Re: Java left shift and right shift operators.
On 4/26/2011 10:40 PM, Travers Naran wrote:
....
;; if (b > 0) return a << b else return a >> -b
compare b to 0
jump-less-than to L1
a := a << b
jump L2
L1:
b := -b
a := a >> b
L2:
return ;; result in a
....
It's the jump that's adding the time. But on an x86, that kind of
instruction can be entirely cached and the Intel/AMD processors can
perform predictive branching to speed up this bit of code.
The only way you should be getting 20-50 times longer is if you
aren't using any sort of optimizing run-time. Example: running always
as byte code without compiling.
But usually this kind of if-checking and bit-twiddling is so fast
that it's not worth optimizing beyond a single statement. What are
you coding that makes this the most expensive calculation in your
program?
....
The obvious possibility is a random mix of left and right shifts, with
the two directions equally probable. In that case, the hardware branch
prediction would mis-predict, on average, half the time.

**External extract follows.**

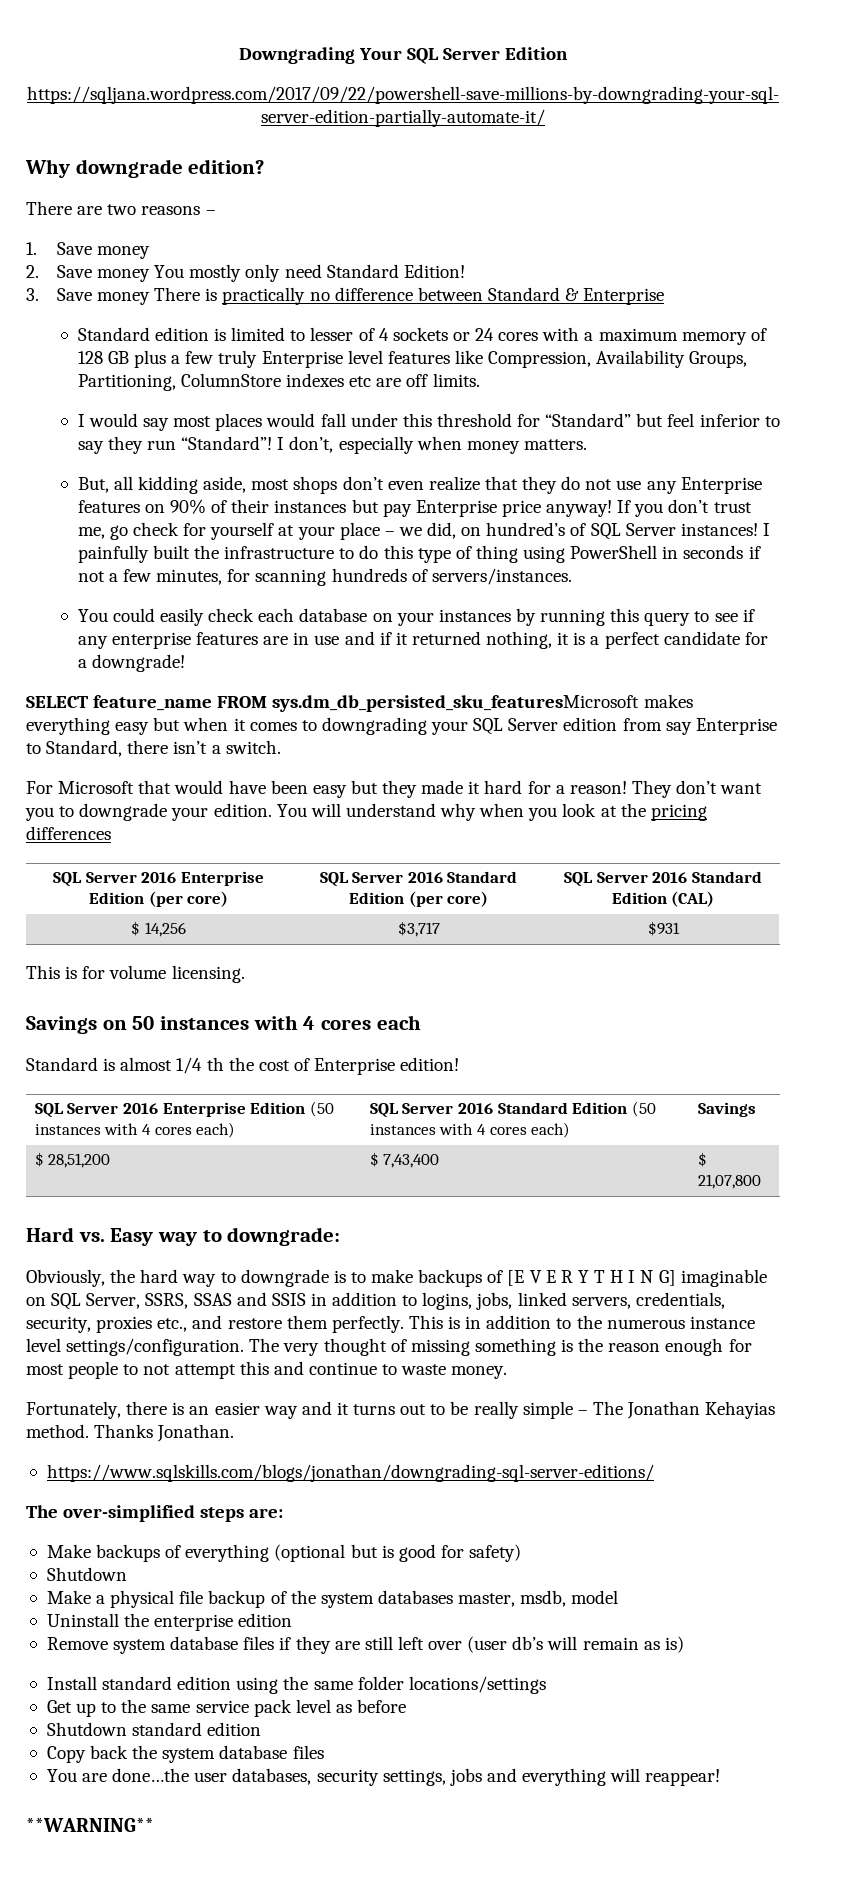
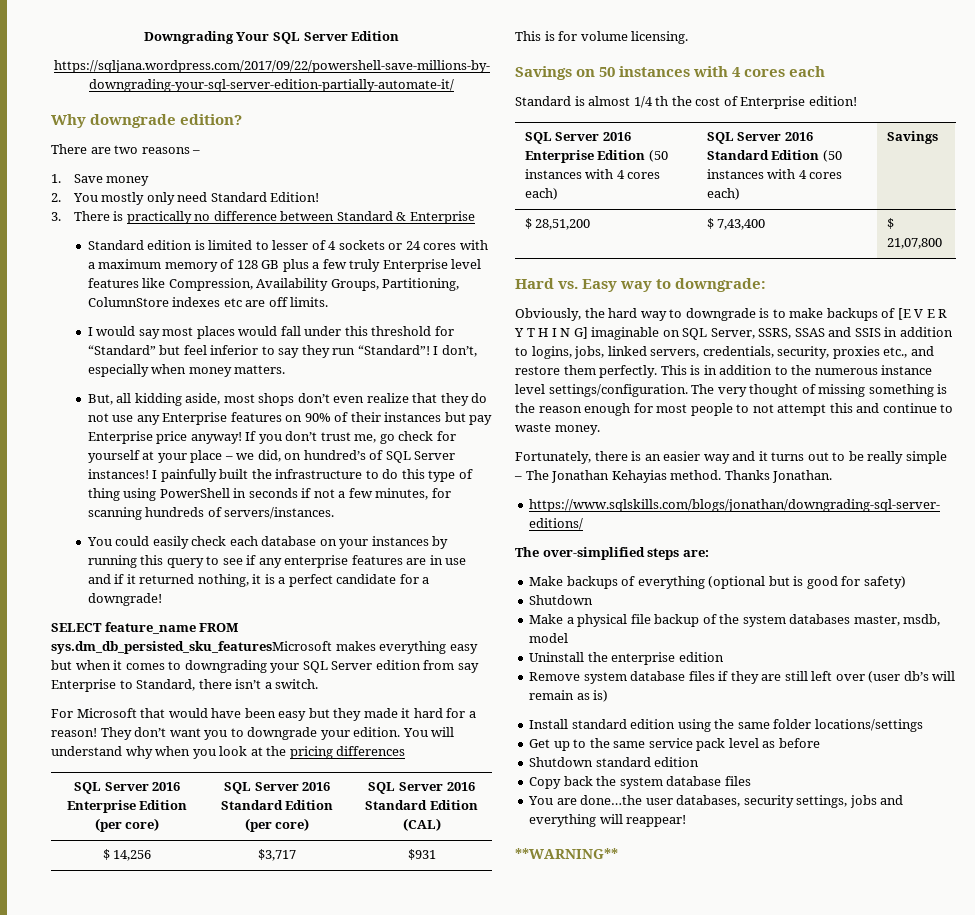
- 2. Save money You mostly only need Standard Edition!
+ 2. You mostly only need Standard Edition!
- 3. Save money There is practically no difference between Standard & Enterprise
+ 3. There is practically no difference between Standard & Enterprise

When the hardware branch prediction gets it wrong, the result is a
complete pipeline flush. With deep pipelines and multiple instructions
in each pipeline stage, a pipeline flush costs the equivalent of dozens
of simple arithmetic operations.
My question is whether the measurement was from the actual program, or
from a benchmark that may differ from the real program in ways that
affect branch prediction.
If branching is "20-50 times longer" than any of the operations
(negation or shifting), how could you re-write this assembly to use a
single branch statement?
Why bother? Your sample code only has one conditional branch,
"jump-less-than to L1". Unconditional jumps to a fixed target, such as
"jump L2" are always correctly predicted, and take about the same time
as a simple arithmetic operation. The method is short enough that the
JVM will in-line it anywhere it is frequently called so we don't have to
worry about the return.
Patricia